Mais cet article n’a même pas été évoqué dans l’affaire en question. Il n’aurait d’ailleurs sans doute pas pu s’appliquer. Sarkozy a simplement décidé, selon son seul « bon plaisir », de faire un petit coup médiatique, électoraliste, à destination des féministes et des défenseurs des immigrés clandestins, à quelques jours d’un scrutin qui s’annonçait difficile. Cà s’appelle de la démagogie.

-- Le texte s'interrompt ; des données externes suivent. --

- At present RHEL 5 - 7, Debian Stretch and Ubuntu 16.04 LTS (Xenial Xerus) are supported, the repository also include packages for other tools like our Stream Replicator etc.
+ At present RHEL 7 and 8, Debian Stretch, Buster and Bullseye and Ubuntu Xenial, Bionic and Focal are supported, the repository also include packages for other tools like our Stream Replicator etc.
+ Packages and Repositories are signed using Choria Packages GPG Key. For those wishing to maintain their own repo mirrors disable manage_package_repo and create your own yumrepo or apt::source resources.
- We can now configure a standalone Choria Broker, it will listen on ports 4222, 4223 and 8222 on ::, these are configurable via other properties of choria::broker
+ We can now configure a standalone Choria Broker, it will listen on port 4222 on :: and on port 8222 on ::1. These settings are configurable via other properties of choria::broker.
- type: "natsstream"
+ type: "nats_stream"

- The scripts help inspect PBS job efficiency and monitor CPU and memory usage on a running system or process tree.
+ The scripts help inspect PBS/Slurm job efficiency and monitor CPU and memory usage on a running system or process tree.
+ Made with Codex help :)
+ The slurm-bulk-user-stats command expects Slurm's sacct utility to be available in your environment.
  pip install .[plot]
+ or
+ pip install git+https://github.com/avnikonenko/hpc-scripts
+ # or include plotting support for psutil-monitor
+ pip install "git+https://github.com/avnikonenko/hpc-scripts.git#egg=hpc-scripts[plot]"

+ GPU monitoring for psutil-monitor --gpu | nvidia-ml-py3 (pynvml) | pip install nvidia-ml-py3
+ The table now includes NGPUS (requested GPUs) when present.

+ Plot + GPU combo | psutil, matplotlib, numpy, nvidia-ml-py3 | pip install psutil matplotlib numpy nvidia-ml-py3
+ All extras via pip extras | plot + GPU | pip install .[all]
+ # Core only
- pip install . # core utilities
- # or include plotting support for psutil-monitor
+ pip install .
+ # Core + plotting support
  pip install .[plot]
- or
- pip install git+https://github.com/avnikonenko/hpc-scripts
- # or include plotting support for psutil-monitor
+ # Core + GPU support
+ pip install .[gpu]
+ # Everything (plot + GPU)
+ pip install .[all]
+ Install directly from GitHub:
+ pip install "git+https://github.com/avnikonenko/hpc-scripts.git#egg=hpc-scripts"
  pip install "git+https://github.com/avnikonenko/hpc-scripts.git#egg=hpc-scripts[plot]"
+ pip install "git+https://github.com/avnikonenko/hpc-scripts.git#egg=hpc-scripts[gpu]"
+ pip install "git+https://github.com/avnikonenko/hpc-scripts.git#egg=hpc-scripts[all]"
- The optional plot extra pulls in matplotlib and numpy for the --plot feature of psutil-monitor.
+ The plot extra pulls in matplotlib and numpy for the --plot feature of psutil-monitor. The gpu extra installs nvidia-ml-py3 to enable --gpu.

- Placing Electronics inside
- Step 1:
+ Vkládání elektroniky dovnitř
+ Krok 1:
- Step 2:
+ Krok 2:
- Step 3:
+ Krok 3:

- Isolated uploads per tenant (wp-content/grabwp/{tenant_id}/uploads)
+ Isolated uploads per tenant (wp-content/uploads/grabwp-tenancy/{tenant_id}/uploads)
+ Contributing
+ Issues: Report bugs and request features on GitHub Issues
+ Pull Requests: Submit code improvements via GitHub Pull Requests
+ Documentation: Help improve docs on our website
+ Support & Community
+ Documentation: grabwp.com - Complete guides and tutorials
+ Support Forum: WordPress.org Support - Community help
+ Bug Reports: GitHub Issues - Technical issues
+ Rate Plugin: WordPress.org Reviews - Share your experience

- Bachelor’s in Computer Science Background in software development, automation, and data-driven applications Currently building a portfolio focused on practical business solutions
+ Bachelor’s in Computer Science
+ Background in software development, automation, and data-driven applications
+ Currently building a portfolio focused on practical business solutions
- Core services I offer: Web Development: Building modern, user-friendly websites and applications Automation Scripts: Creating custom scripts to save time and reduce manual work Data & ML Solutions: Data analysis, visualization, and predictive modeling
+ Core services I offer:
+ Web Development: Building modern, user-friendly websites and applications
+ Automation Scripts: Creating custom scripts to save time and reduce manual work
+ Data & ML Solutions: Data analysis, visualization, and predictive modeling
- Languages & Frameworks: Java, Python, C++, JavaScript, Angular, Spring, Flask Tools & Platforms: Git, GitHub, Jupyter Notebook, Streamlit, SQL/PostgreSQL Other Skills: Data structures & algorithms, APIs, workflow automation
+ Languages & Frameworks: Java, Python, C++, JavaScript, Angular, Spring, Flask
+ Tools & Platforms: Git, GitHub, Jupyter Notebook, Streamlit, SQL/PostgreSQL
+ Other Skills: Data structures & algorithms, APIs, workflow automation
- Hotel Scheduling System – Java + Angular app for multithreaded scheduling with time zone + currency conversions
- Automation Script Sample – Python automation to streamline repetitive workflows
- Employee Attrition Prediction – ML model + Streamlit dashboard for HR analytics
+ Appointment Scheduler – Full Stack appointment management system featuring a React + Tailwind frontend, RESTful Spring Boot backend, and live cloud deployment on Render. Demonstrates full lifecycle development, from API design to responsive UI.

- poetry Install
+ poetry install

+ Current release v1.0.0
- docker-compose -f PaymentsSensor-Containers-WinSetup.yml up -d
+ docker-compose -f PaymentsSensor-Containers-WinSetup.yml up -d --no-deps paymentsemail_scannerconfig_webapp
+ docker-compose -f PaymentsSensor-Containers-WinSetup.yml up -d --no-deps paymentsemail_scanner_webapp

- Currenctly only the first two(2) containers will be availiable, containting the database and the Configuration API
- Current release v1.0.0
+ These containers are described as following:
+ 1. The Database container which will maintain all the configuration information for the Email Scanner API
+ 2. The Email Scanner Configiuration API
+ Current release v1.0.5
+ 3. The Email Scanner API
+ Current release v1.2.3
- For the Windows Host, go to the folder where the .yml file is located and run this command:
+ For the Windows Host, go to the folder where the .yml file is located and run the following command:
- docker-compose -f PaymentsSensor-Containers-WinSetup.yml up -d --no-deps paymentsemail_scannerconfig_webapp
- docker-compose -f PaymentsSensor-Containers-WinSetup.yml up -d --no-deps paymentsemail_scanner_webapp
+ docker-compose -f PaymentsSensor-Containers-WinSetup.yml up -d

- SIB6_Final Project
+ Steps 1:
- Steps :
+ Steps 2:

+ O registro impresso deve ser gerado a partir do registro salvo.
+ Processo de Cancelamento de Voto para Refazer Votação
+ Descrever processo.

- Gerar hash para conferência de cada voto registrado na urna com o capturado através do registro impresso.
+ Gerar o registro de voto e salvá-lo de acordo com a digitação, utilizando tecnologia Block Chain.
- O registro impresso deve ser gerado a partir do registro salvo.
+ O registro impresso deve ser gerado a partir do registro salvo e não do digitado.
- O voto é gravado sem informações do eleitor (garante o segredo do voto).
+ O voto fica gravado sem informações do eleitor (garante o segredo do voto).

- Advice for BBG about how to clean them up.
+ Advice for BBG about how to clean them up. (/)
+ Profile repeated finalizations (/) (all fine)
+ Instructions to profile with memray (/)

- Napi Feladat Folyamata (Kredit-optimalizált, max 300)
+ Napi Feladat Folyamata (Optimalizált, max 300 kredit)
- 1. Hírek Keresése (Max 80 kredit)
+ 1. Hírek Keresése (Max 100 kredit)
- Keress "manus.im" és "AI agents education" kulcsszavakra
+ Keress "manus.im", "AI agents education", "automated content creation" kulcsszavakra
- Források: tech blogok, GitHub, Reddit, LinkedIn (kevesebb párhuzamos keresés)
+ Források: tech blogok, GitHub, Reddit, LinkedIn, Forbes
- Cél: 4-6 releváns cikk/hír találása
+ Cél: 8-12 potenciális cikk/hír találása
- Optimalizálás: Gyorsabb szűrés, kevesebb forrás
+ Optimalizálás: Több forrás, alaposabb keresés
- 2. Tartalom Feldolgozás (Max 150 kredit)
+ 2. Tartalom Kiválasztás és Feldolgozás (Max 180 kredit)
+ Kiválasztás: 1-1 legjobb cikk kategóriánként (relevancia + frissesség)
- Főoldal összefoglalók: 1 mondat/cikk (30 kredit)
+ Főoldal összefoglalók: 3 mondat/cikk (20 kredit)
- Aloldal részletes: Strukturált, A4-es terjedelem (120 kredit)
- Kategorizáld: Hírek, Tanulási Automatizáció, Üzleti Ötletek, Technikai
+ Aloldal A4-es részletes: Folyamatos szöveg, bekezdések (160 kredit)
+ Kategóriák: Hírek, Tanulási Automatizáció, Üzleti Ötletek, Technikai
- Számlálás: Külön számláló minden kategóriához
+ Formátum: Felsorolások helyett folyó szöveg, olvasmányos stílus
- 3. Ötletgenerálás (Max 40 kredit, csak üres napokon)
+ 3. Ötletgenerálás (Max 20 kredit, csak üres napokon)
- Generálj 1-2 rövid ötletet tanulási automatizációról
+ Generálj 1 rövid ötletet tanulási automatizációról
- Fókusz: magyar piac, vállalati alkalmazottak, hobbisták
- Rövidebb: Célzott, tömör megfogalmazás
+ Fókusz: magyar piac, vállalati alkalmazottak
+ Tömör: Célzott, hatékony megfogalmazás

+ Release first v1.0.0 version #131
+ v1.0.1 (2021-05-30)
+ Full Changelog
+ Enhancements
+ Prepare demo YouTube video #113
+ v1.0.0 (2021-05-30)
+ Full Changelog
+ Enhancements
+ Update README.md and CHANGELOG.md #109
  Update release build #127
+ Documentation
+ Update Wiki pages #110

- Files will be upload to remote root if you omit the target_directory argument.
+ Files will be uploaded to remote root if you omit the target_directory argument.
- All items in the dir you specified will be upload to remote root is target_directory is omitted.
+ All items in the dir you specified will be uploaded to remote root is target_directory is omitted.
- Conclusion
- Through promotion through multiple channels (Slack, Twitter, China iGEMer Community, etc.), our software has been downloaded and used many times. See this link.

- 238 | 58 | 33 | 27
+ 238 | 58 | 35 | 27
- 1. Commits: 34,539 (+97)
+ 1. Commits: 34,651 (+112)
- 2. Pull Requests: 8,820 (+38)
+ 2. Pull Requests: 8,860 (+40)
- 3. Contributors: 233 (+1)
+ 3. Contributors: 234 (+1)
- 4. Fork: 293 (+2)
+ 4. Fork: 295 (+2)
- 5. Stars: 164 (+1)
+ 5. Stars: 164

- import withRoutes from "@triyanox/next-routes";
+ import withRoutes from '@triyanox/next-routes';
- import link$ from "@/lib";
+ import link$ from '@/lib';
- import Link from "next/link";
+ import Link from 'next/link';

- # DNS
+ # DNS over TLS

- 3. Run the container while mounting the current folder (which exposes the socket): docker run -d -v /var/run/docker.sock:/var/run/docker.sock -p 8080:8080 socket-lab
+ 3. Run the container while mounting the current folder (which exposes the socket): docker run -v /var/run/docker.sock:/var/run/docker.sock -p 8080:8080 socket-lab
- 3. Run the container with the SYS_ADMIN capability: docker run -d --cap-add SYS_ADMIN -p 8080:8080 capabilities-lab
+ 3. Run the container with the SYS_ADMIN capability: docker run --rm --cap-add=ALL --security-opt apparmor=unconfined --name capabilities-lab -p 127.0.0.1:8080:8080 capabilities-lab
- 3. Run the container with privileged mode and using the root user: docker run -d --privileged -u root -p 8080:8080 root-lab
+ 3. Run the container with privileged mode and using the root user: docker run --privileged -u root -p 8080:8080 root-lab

Pour les fonctionnaires de terrain –et notamment, bien sûr, pour le préfet de la région Centre, préfet du Loiret- la chose était intolérable. Depuis l’élection de Sarkozy à la présidence, on ne demande plus seulement à nos préfets de faire appliquer la loi, on leur demande de « faire du chiffre », d’avoir « des résultats ». Sarkozy veut pouvoir publier des communiqués de victoire notamment dans ses domaines de prédilection, la sécurité et la lutte contre les clandestins. Les préfets qui n’ont pas assez d’immigrés clandestins expulsés sont convoqués au ministère de l’Intérieur.
Cette politique du chiffre scandalise, évidemment, tous les fonctionnaires et « pourrit » le travail de l’administration qui doit désormais, chaque mois, avoir son lot de délinquants arrêtés, de dealers sous les verrous, de clandestins expulsés.
Mais quand, en plus, le souverain décide brutalement de contredire son préfet qui n’a fait qu’appliquer la loi, cela devient insupportable.
Sarkozy n’a toujours pas compris qu’il n’avait ni tous les pouvoirs ni tous les droits, qu’il ne pouvait pas décidé n’importe quoi, sur un coup de tête, pour faire la « une » de la presse et l’ouverture du journal télévisé. Combien de décisions plus ou moins importantes ont-elles été prises, depuis trois ans, par l’Elysée, sans aucune consultation, sans aucune réflexion et simplement pour le « bon plaisir » du prince ?
L’affaire Fragneau est, certes, anecdotique et sera vite oubliée mais elle révèle le malaise actuel de l’administration en face d’un pouvoir « monocratique ».
Malaise que ressent aussi l’opinion. « Je suis mal à l’aise », a dit Villepin en annonçant la prochaine création de son parti politique.
L’article 5 de la Constitution affirme : « Le président de la République veille au respect de la Constitution. Il assure, par son arbitrage, le fonctionnement régulier des pouvoirs publics ». Nulle part, il n’est précisé qu’il peut faire n’importe quoi.